この理解を助ける例えが、昔発売されたゲームの説明書に載っていました。確かWizardryだったでしょうか。

『重い荷物を持って横断歩道を渡っている老人を見かけた。君はどうする?』

という問いかけに対し、以下の3つの選択肢がありました。

  1. 老人の荷物を持ち、横断歩道を渡るのを助ける
  2. 無視する
  3. 老人の荷物を奪う

1を選ぶのはLight、2を選ぶのはLightとDarkの中間のNeutral、3を選ぶのはDarkとなっています。

Darkのキャラクターを登場させるのは主に敵キャラ側になるかもしれません。

 

軸を合わせる

X軸とY軸のように軸を組み合わせて考えるとよりキャラクターの行動理念をイメージしやすくなります。例えばLaw-Lightだと人のために規律を大切にするキャラクターになるでしょうし、Chaos-Darkなら他の人など知ったことか! 俺は俺のやりたいようにやるのだ! と魔王のような振る舞いになるでしょう。
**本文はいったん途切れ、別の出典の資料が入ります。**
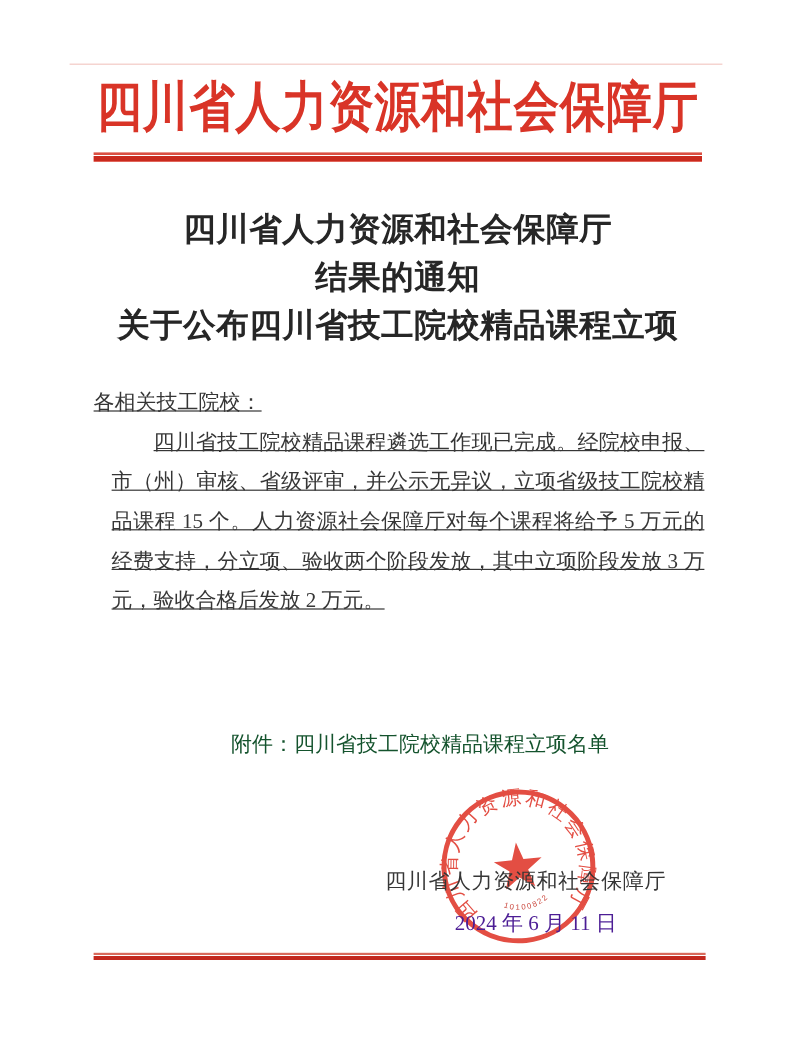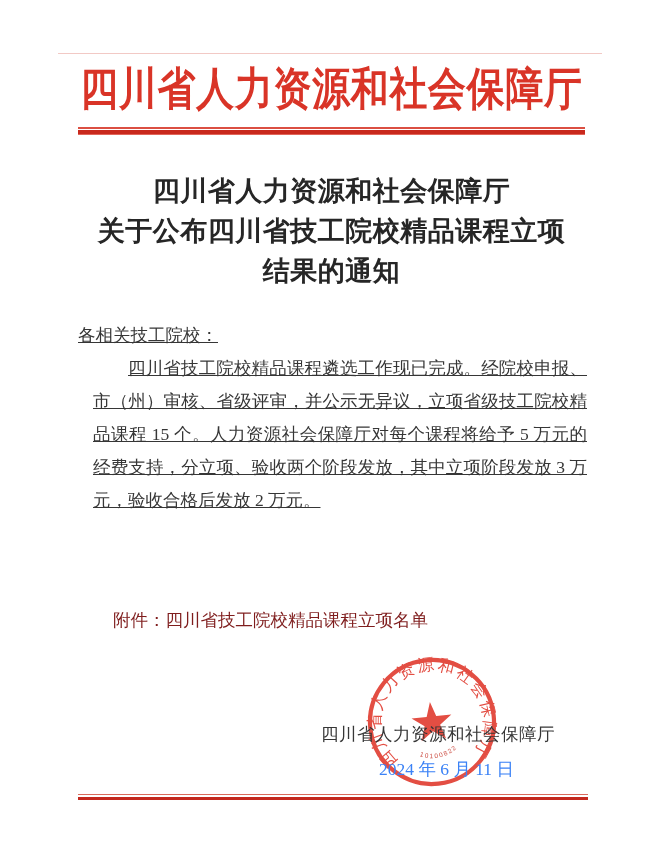--- a/index.html
+++ b/index.html
@@ -64,38 +64,39 @@
     line-height: 33px;
     text-align: justify;
     text-decoration: underline;
   }
   .body-text p { margin: 0; }
   .body-text p.indent { text-indent: 2em; margin-left: 15px; }
   .attachment {
     position: absolute;
     left: 78px; top: 604px;
     width: 509px;
-    color: #7f1d1d;
+    color: #14532d;
     font-size: 17.5px;
     line-height: 33px;
     text-indent: 2em;
+    text-align: center;
   }
   .signer {
     position: absolute;
     right: 108px; top: 720px;
     color: #363636;
     font-size: 17.5px;
     line-height: 28px;
     letter-spacing: 0.5px;
     white-space: nowrap;
   }
   .sign-date {
     position: absolute;
     right: 149px; top: 755px;
-    color: #3b82f6;
+    color: #4c1d95;
     font-size: 17.5px;
     line-height: 28px;
     white-space: nowrap;
   }
   .seal {
     position: absolute;
     left: 362px; top: 652px;
     width: 140px; height: 140px;
     transform: rotate(-6deg);
     opacity: 0.88;
@@ -117,22 +118,22 @@
 <div class="page">
 
   <div class="artifact-line"></div>
 
   <div class="letterhead">四川省人力资源和社会保障厅</div>
 
   <div class="rule-top"></div>
 
   <div class="doc-title">
     <div>四川省人力资源和社会保障厅</div>
+    <div>结果的通知</div>
     <div>关于公布四川省技工院校精品课程立项</div>
-    <div>结果的通知</div>
   </div>
 
   <div class="body-text">
     <p>各相关技工院校：</p>
     <p class="indent">四川省技工院校精品课程遴选工作现已完成。经院校申报、市（州）审核、省级评审，并公示无异议，立项省级技工院校精品课程 15 个。人力资源社会保障厅对每个课程将给予 5 万元的经费支持，分立项、验收两个阶段发放，其中立项阶段发放 3 万元，验收合格后发放 2 万元。</p>
   </div>
 
   <div class="attachment">附件：四川省技工院校精品课程立项名单</div>
 
   <svg class="seal" viewBox="0 0 140 140" xmlns="http://www.w3.org/2000/svg">

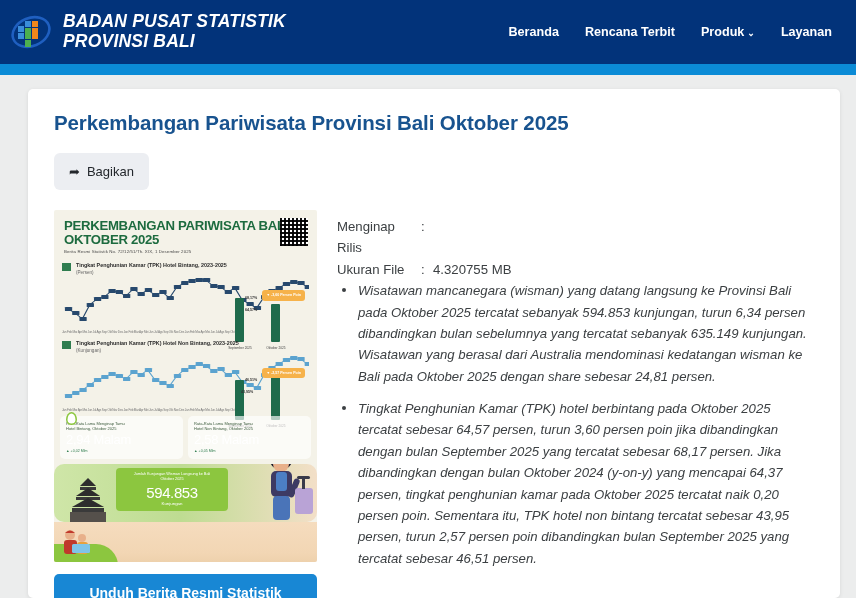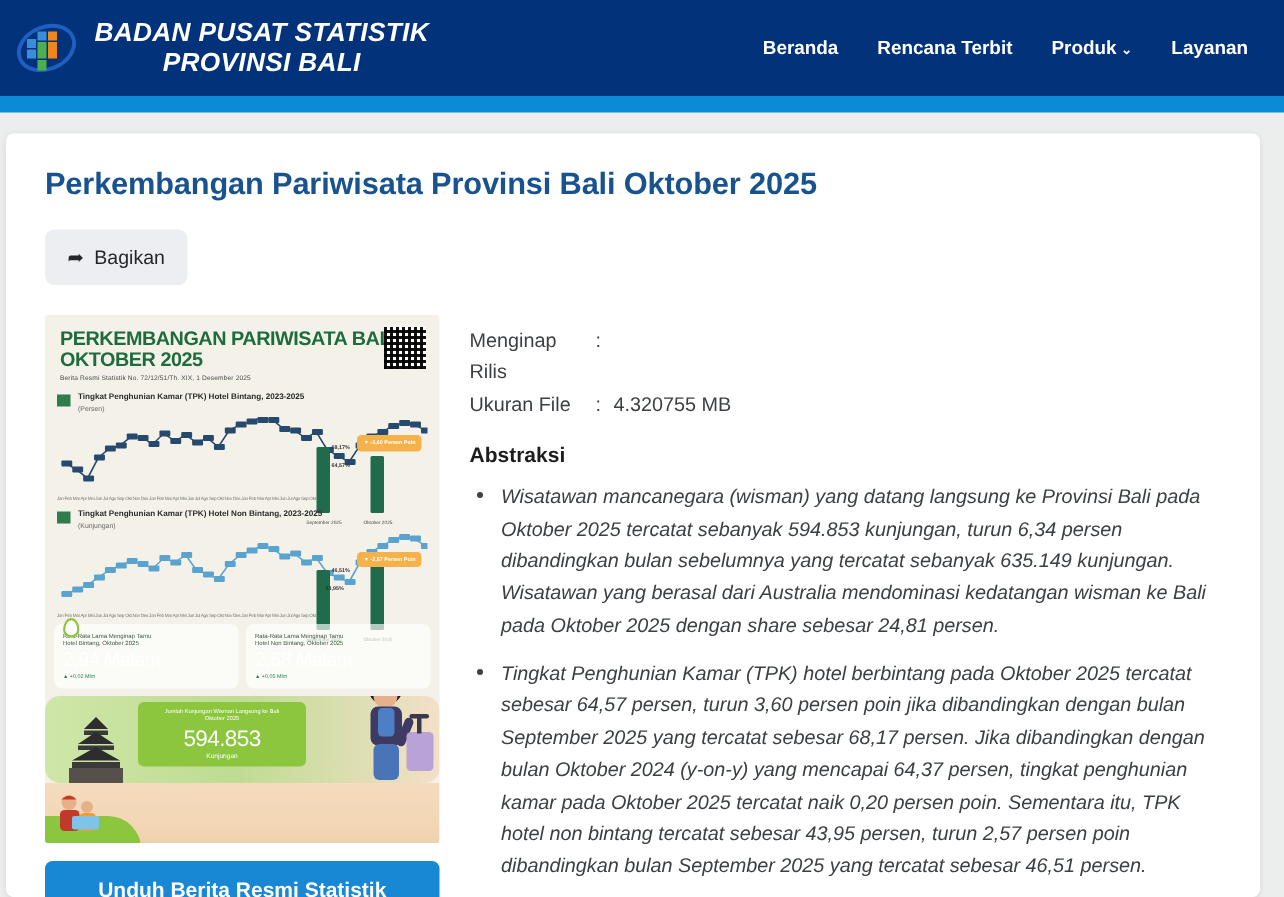--- a/index.html
+++ b/index.html
@@ -11,21 +11,20 @@
   }
 
   
   .navbar {
     height: 64px;
     background: #02337a;
     display: flex;
     align-items: center;
     padding: 0 24px 0 10px;
     position: relative;
-    text-align: center;
   }
   .brand { display: flex; align-items: center; gap: 11px; }
   .logo-wrap { width: 42px; height: 40px; position: relative; flex: 0 0 auto; }
   .brand-text {
     color: #ffffff;
     font-size: 17.5px;
     font-weight: bold;
     font-style: italic;
     line-height: 1.12;
     letter-spacing: .2px;
@@ -45,21 +44,21 @@
     cursor: pointer;
     display: flex;
     align-items: center;
     gap: 3px;
     white-space: nowrap;
   }
   .chev { font-size: 9px; line-height: 1; position: relative; top: 1px; }
   .blue-strip { height: 11px; background: #0b8bd6; }
 
   
-  .page-wrap { padding: 14px 16px 0 4px; height: calc(598px - 64px - 11px); }
+  .page-wrap { padding: 14px 16px 0 28px; height: calc(598px - 64px - 11px); }
   .card {
     background: #ffffff;
     border-radius: 5px;
     box-shadow: 0 1px 4px rgba(0,0,0,.09);
     height: 100%;
     padding: 22px 26px 0 26px;
     overflow: hidden;
   }
   .page-title {
     color: #18538f;
@@ -464,21 +463,20 @@
         <div class="meta-row">
           <span class="meta-label">Menginap Rilis</span>
           <span class="meta-sep">:</span>
         </div>
         <div class="meta-row">
           <span class="meta-label">Ukuran File</span>
           <span class="meta-sep">:</span>
           <span>4.320755 MB</span>
         </div>
 
-        <div class="abstraksi-h">Abstraksi</div>
         <ul class="abstrak">
           <li>Wisatawan mancanegara (wisman) yang datang langsung ke Provinsi Bali pada Oktober 2025 tercatat sebanyak 594.853 kunjungan, turun 6,34 persen dibandingkan bulan sebelumnya yang tercatat sebanyak 635.149 kunjungan. Wisatawan yang berasal dari Australia mendominasi kedatangan wisman ke Bali pada Oktober 2025 dengan share sebesar 24,81 persen.</li>
           <li>Tingkat Penghunian Kamar (TPK) hotel berbintang pada Oktober 2025 tercatat sebesar 64,57 persen, turun 3,60 persen poin jika dibandingkan dengan bulan September 2025 yang tercatat sebesar 68,17 persen. Jika dibandingkan dengan bulan Oktober 2024 (y-on-y) yang mencapai 64,37 persen, tingkat penghunian kamar pada Oktober 2025 tercatat naik 0,20 persen poin. Sementara itu, TPK hotel non bintang tercatat sebesar 43,95 persen, turun 2,57 persen poin dibandingkan bulan September 2025 yang tercatat sebesar 46,51 persen.</li>
         </ul>
       </div>
 
     </div>
   </div>
 </div>
 

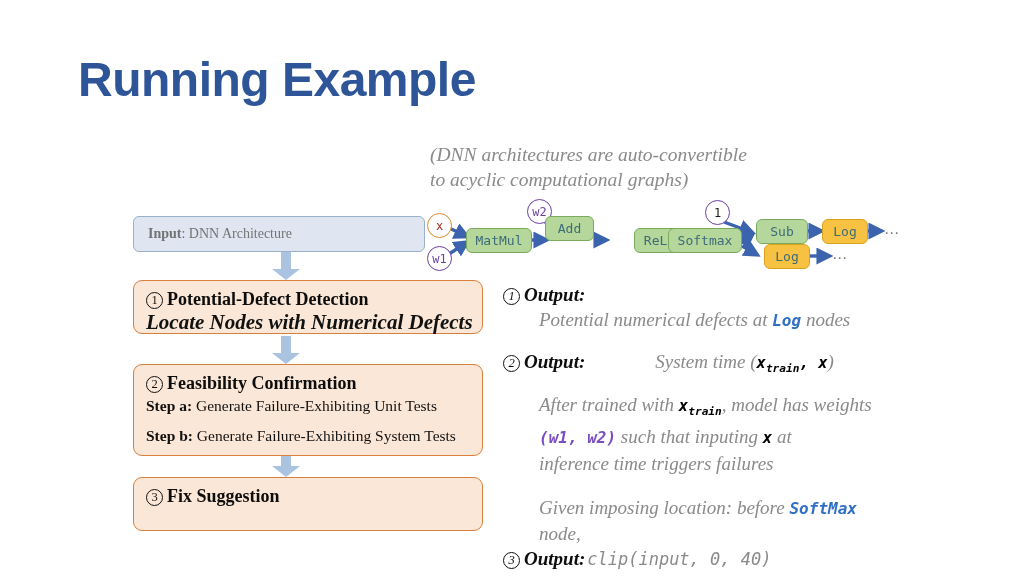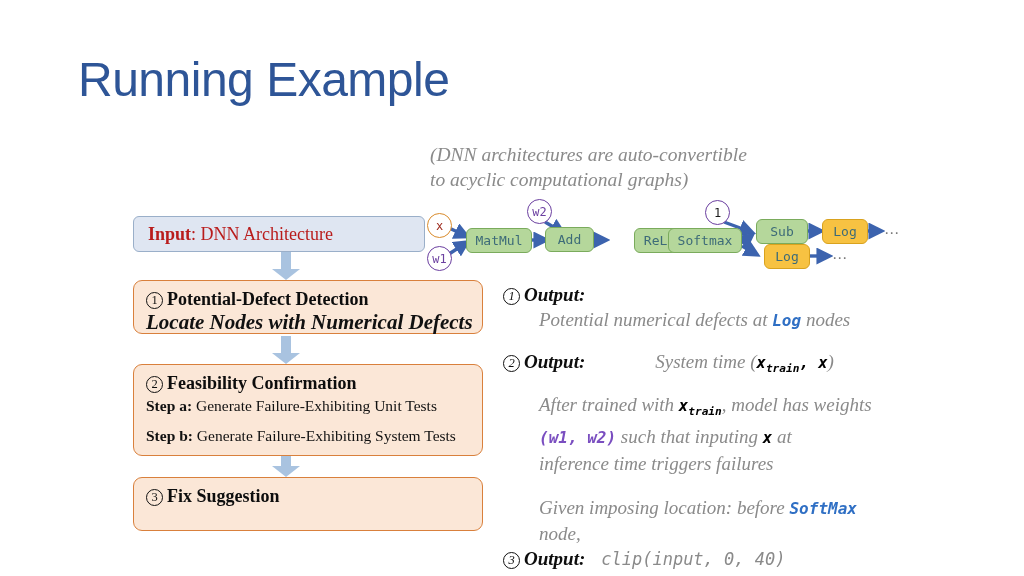--- a/index.html
+++ b/index.html
@@ -11,21 +11,21 @@
     overflow: hidden;
     position: relative;
   }
 
   
   #slide-title {
     position: absolute;
     left: 78px; top: 52px;
     font-family: "Liberation Sans", sans-serif;
     font-size: 48px;
-    font-weight: 400;
+    font-weight: 700;
     color: #2e5597;
     letter-spacing: -0.5px;
     white-space: nowrap;
   }
 
   
   #graph-caption {
     position: absolute;
     left: 430px; top: 142px;
     width: 440px;
@@ -39,22 +39,22 @@
   
   #input-box {
     position: absolute;
     left: 133px; top: 216px;
     width: 292px; height: 36px;
     background: #dfe6f2;
     border: 1.6px solid #9aafc9;
     border-radius: 6px;
     display: flex; align-items: center;
     padding-left: 14px;
-    font-size: 18px;
-    color: #b91c1c;
+    font-size: 14px;
+    color: #737373;
   }
   #input-box .lbl-strong { font-weight: bold; }
 
   
   .stage-box {
     position: absolute;
     left: 133px;
     width: 350px;
     background: #fbe7d7;
     border: 1.5px solid #d9803c;
@@ -259,21 +259,21 @@
       <span>w1</span>
     </div>
   <div class="gcirc purple" style="left:527px; top:199px;">
       <span>w2</span>
     </div>
   <div class="gcirc plain" style="left:705px; top:200px;">
       <span>1</span>
     </div>
 
   <div class="gnode green" style="left:466px; top:228px; width:66px;">MatMul</div>
-  <div class="gnode green" style="left:545px; top:227px; width:49px;">Add</div>
+  <div class="gnode green" style="left:545px; top:216px; width:49px;">Add</div>
   <div class="gnode green" style="left:634px; top:228px; width:51px;">ReLU</div>
   <div class="gnode green" style="left:668px; top:228px; width:74px;">Softmax</div>
   <div class="gnode green" style="left:756px; top:219px; width:52px;">Sub</div>
   <div class="gnode amber" style="left:822px; top:219px; width:46px;">Log</div>
   <div class="gnode amber" style="left:764px; top:244px; width:46px;">Log</div>
 
   <div class="gdots" style="left:884px; top:228px;">⋯</div>
   <div class="gdots" style="left:832px; top:253px;">⋯</div>
 </div>
 
@@ -297,17 +297,17 @@
   <div id="ex-b3">
     <div class="ex-line"><span>After trained with </span><span class="mono-red"><span>x</span><span class="sub">train</span></span><span>, model has weights</span></div>
     <div class="ex-line"><span class="mono-purple">(</span><span class="mono-purple">w1,</span><span class="mono-purple"> w2</span><span class="mono-purple">)</span><span> such that inputing </span><span class="mono-red">x</span><span> at</span></div>
     <div class="ex-line">inference time triggers failures</div>
   </div>
 
   <div id="ex-b4">
     <div class="ex-line"><span>Given imposing location: before </span><span class="mono-blue">SoftMax</span><span> node,</span></div>
     <div class="row-inline">
       <span class="ex-head"><span class="circnum">3</span><span>Output:</span></span>
-      <span class="mono-gray" style="margin-left:16px;">clip(input, 0, 40)</span>
+      <span class="mono-gray" style="margin-left:2px;">clip(input, 0, 40)</span>
     </div>
   </div>
 
 </div>
 
 </body></html>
面白いのはLaw-Darkでしょうか。規律を大切にする点は道徳的なように感じますが、その規律はこのキャラクターが「俺がルールだ!」と他の人にも押し付けています。自分の設定したルールを守らせる、守らなかったら厳しい罰を与える、という点で邪神のような考え方です。

対極にいるChaos-Lightは、人のためになることを自由な発想で考えるタイプのキャラクターになるかもしれません。いわゆるルール(組織内の決まりなど)は破るかもしれませんが、その行動の先には人のためになることを考えているかもしれません。

このように2次元的に考えていくと、キャラクターの行動理念をイメージしやすくなります。Law-Chaosといった言葉に囚われず、自分の言葉で行動理念を説明してみると、よりあなたのキャラクターとしての魅力が高まっていきます。

 

まとめ

このページでは、RPGやノベルゲームなど、キャラクターが登場登場して、そのストーリーが主軸になるゲームについて行動理念の大切さを解説しました。

登場人物となるキャラクターたちには行動理念を設定しておくことで、一貫した行動を取れるようになります。この一貫した行動はゲームのプレイヤーがキャラクターを理解し、親近感を抱くためにも大切です。

現実世界に生きている私たちは気分によって行動が変わったり、行動理念も日々の生活の中で変わっていきますが、その過程を描くのもひとつの方法です。

ぜひあなたの魅力的なキャラクターを表現してみてください。